Truly loving, nurturing and sustainable relationships are not happening for a great many of us. The reasons for this have to do with our ego getting in the way, with our unwillingness to be more thoughtful, tolerant and considerate, with our unwillingness to rise above the battlefield, to release our anger and resentments from the past, to effectively communicate, to negotiate differences and to establish, maintain and respect boundaries.
I say unwillingness because although it may be difficult to do these things, we choose not to. Loving, sustainable relationships are not the result of accidents or luck, they are the result of healthy choices.
It’s profound the degree to which most of us treat strangers, acquaintances, co-workers and friends much better than we treat our loved ones. With our loved ones, we forget about being compassionate, generous, selfless, considerate, empathetic and loving. We take them for granted. We ridicule them. We shame them. We ignore their needs and invalidate their feelings. And then we complain that we don’t have the relationship that we want.
This isn’t tricky stuff. If we want to have a loving relationship, we need to be loving. If we want to be understood, we need to understand.
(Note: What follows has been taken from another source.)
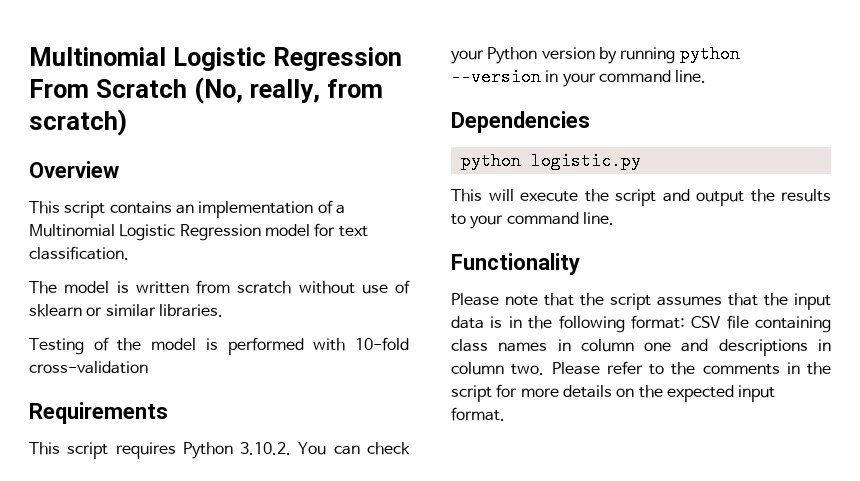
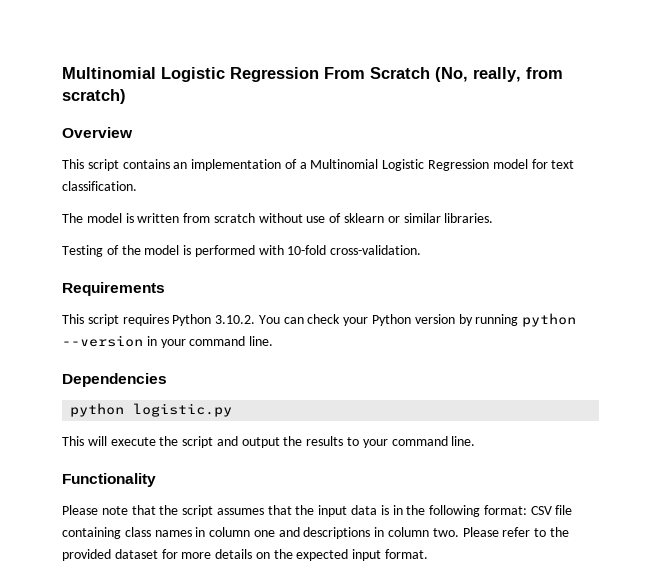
- Testing of the model is performed with 10-fold cross-validation
+ Testing of the model is performed with 10-fold cross-validation.
- Please refer to the comments in the script for more details on the expected input format.
+ Please refer to the provided dataset for more details on the expected input format.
If we want to be appreciated, we need to appreciate. If we want to be respected, we need to respect. If we want consideration, we need to be considerate. If we don’t want to be judged and shamed, we need to not judge and shame. If we want to be forgiven, we need to forgive.
We reap what we sow. It’s the Golden Rule and it works: When we treat others as we wish to be treated we tend to receive what we give. Our world gets better. Our relationships become more loving, more nurturing, more satisfying and more enduring.
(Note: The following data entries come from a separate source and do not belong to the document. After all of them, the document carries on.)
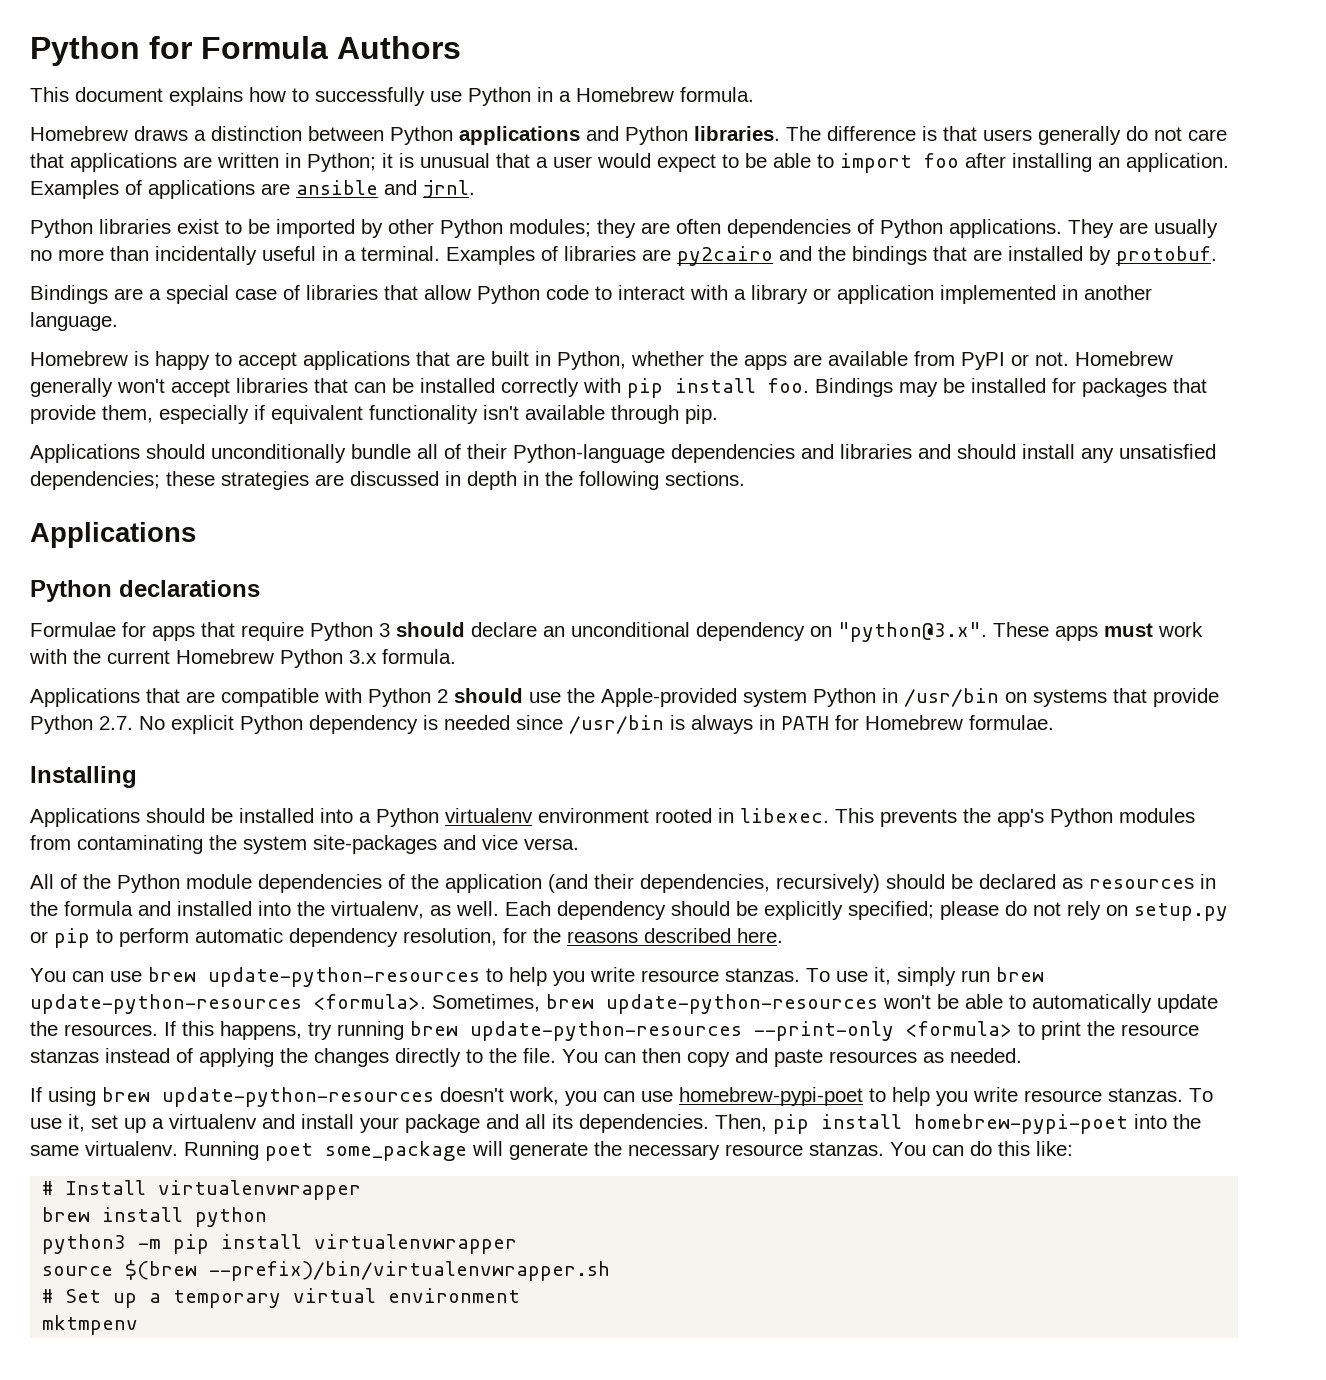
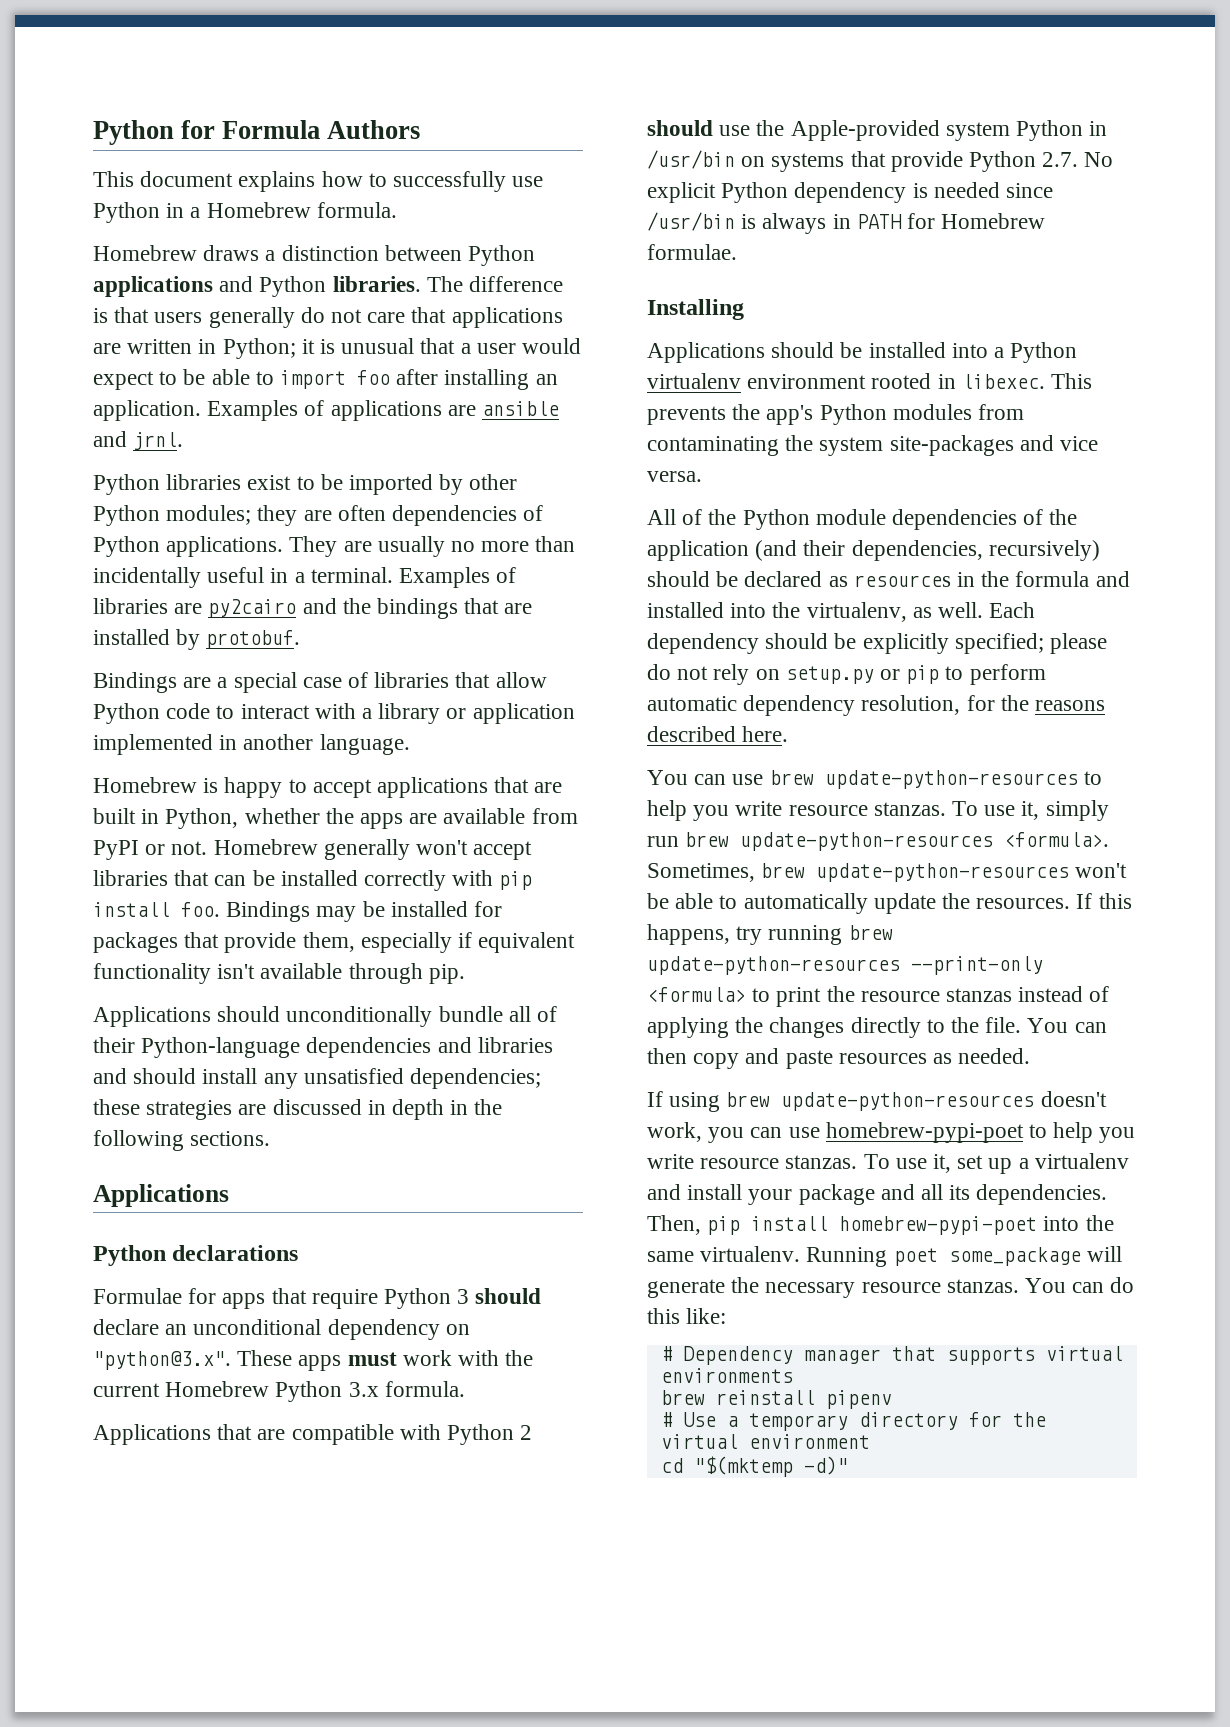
- # Install virtualenvwrapper
- brew install python
- python3 -m pip install virtualenvwrapper
- source $(brew --prefix)/bin/virtualenvwrapper.sh
- # Set up a temporary virtual environment
+ # Dependency manager that supports virtual environments
+ brew reinstall pipenv
+ # Use a temporary directory for the virtual environment
- mktmpenv
+ cd "$(mktemp -d)"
So that’s the ticket: We choose to be generous. We choose to be grateful. We choose to be gracious. We don’t assume the worst. We give our partner the benefit of the doubt. When our partner says or does something that we feel is inconsiderate or unloving we don’t immediately assume they wanted to attack us and hurt us. We don’t immediately go into an aggressive attack mode.
We remind ourselves that in the past we have said and done things that were thoughtless, inconsiderate and unloving, and at those times we wanted our partner to understand, to tolerate our mistakes, to not hold it against us and to forgive us. And so this is what we choose to do with our partner. We accept, we tolerate, we overlook, we forgive.
We don’t need to turn every thoughtless word or action from our partner into a battlefield. We can choose to not sweat the small stuff. We can choose to remind ourselves that they love us, they care about us, they’re not trying to hurt us. We can let it go. We don’t have to make a big stink about it.
This ties into the idea of “Would you rather be right or happy?” Oftentimes, when we feel wronged, we become insistent about confronting our partner, getting in their face, demanding that they feel guilty and shamed, demanding that they own their transgression, demanding an apology. And it’s oftentimes over minor stuff. And it’s oftentimes over stuff that could be open to interpretation. For example, when we’re feeling insecure we are more likely to perceive an innocuous comment from our partner as an attack. And this prompts us to go into our attack mode.
When we go into our attack mode and insist that we are right and they are wrong, we are loving and they are not, we are cool and they are cruel, and that they need to capitulate and apologize for their horrible acts, this oftentimes causes greater polarization in the relationship, greater antagonism and resentment.
If we don’t get their capitulation, everyone is upset. If we do get their capitulation, oftentimes everyone is still upset because of all the fighting that preceded it. Point being: If we insist on getting an acknowledgment that we are right, we usually end up not being happy. If we decide to stop needing to prove that we are right and instead choose our battles and choose to not make mountains out of molehills, we end up being happy. Isn’t that the whole point of having a relationship in the first place?